Re: StockFiNN Release and Scaling

Post by Raphexon »

dkappe wrote: Mon Jul 13, 2020 8:39 pm
Milos wrote: Mon Jul 13, 2020 7:50 pm difficulty comes mainly from a lacking (and difficult to properly implement) testing methodology.
Due to the enormous amounts of computation necessary to train and test a series of leela nets, tests unfold over months, not minutes or hours. That, rather than the lack of a good method, is what hampers that project.
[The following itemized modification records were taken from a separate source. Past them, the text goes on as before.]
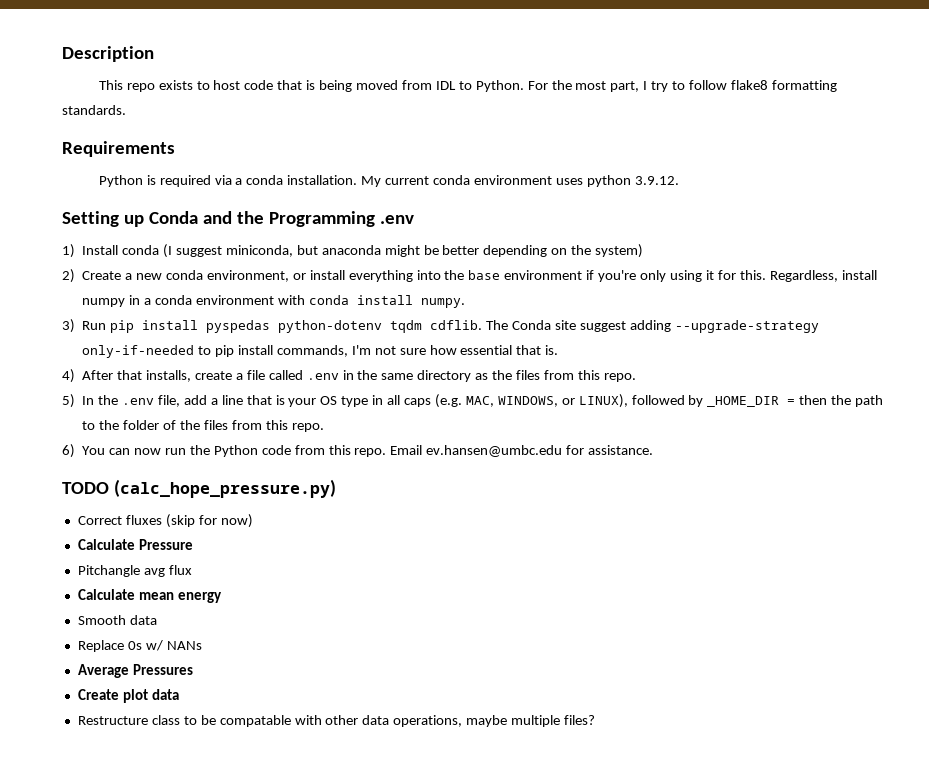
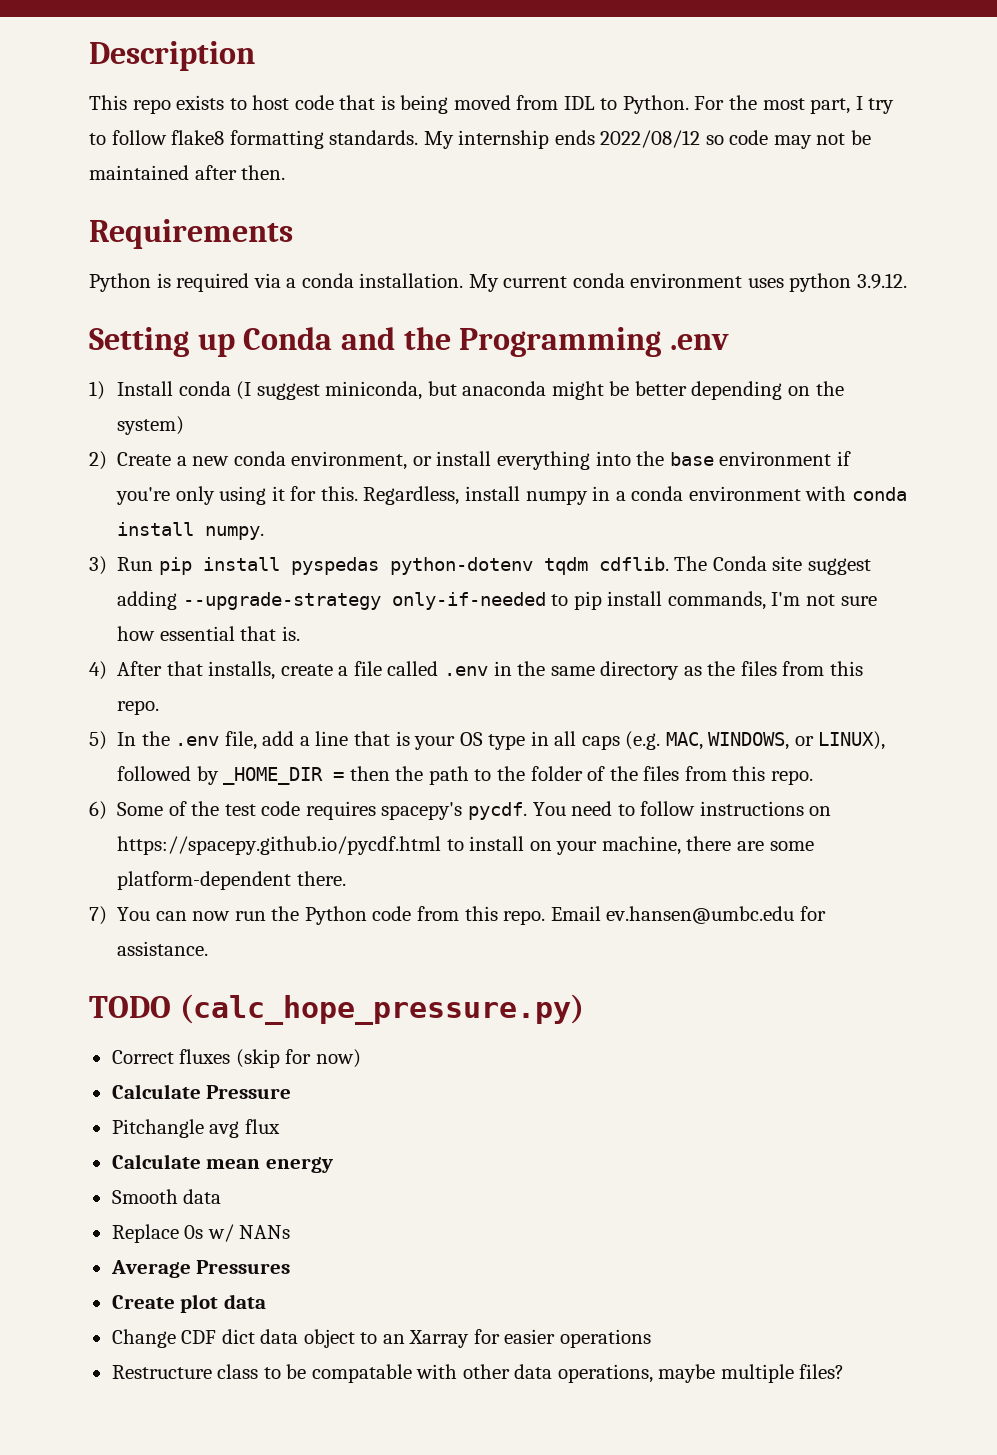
(126, 110) none -> [423,130,871,149] [89,165,286,180] My internship ends 2022/08/12 so code may not be maintained after then.
(75, 451) none -> [117,801,832,820] [117,836,814,855] [117,871,346,890] [89,906,107,925] Some of the test code requires spacepy's pycdf. You need to follow instructions on https://spacepy.github.io/pycdf.html to install on your machine, there are some platform-dependent there. // 7)
(179, 694) none -> [111,1329,651,1348] // Change CDF dict data object to an Xarray for easier operations

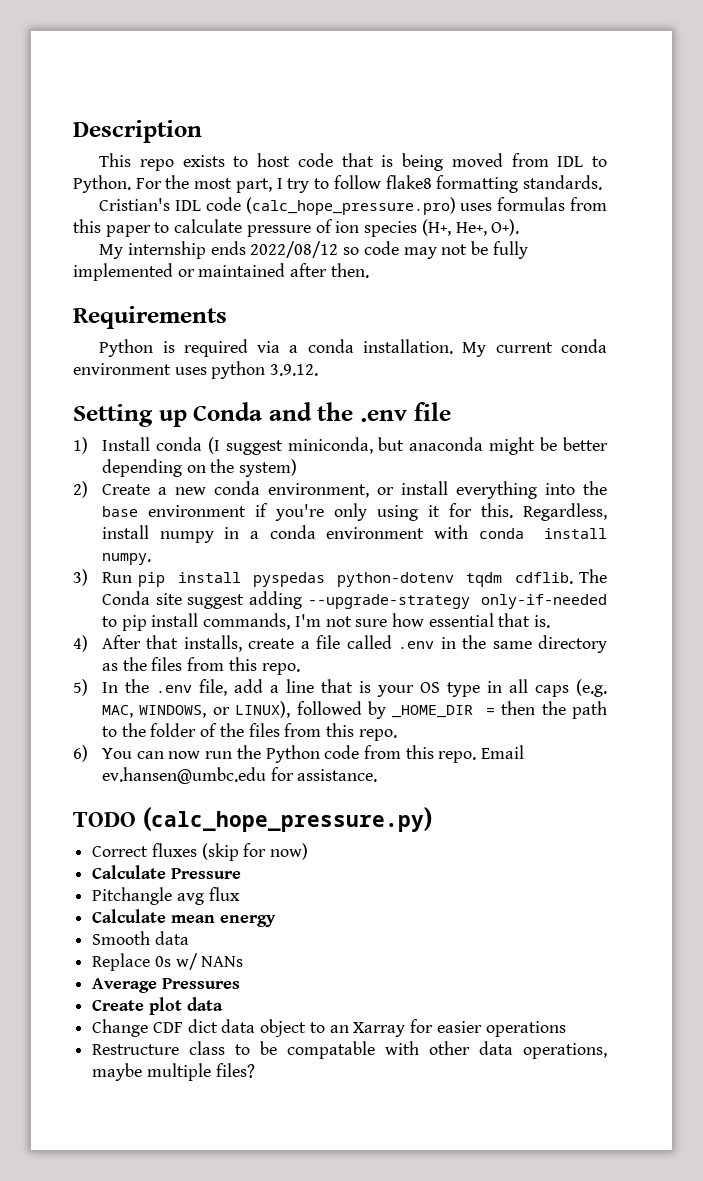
(419, 137) none -> [99,197,607,215] [73,219,520,237] // Cristian's IDL code (calc_hope_pressure.pro) uses formulas from this paper to calculate pressure of ion species (H+, He+, O+). //
(871, 137) none -> [492,241,528,259] [73,263,195,281] fully implemented or
[459,327,729,357] Programming .env -> [360,402,451,422] .env file
[117,801,832,820] [117,836,814,855] [117,871,346,890] [89,906,107,925] Some of the test code requires spacepy's pycdf. You need to follow instructions on https://spacepy.github.io/pycdf.html to install on your machine, there are some platform-dependent there. // 7) -> (88, 753) none

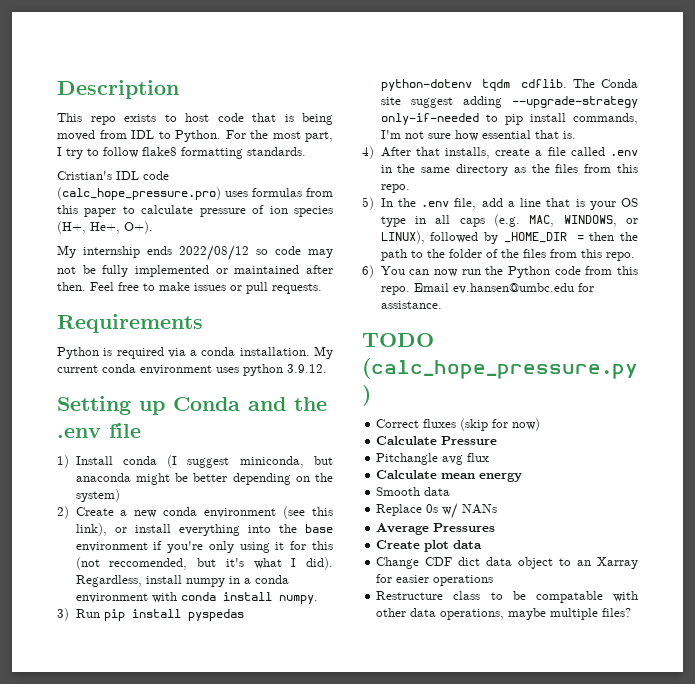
(369, 270) none -> [90,282,322,294] Feel free to make issues or pull requests.
[267,483,369,498] environment, -> [204,506,333,519] [75,523,107,536] environment (see this link),
[480,503,513,518] this. -> [312,541,333,550] [75,557,333,570] this (not reccomended, but it's what I did).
It looks like testing and training are much shorter for NNUE, which may be to its advantage.
Is that actually the case, or are we simply getting away with it?
Milos
Posts: 4190
Joined: Wed Nov 25, 2009 1:47 am

Re: StockFiNN Release and Scaling

Post by Milos »

Raphexon wrote: Mon Jul 13, 2020 9:05 pm
dkappe wrote: Mon Jul 13, 2020 8:39 pm
Milos wrote: Mon Jul 13, 2020 7:50 pm difficulty comes mainly from a lacking (and difficult to properly implement) testing methodology.
Due to the enormous amounts of computation necessary to train and test a series of leela nets, tests unfold over months, not minutes or hours. That, rather than the lack of a good method, is what hampers that project. It looks like testing and training are much shorter for NNUE, which may be to its advantage.
Is that actually the case, or are we simply getting away with it?
Once SF-NNUE is introduced into Stockfish testing framework it will simplify things for sure.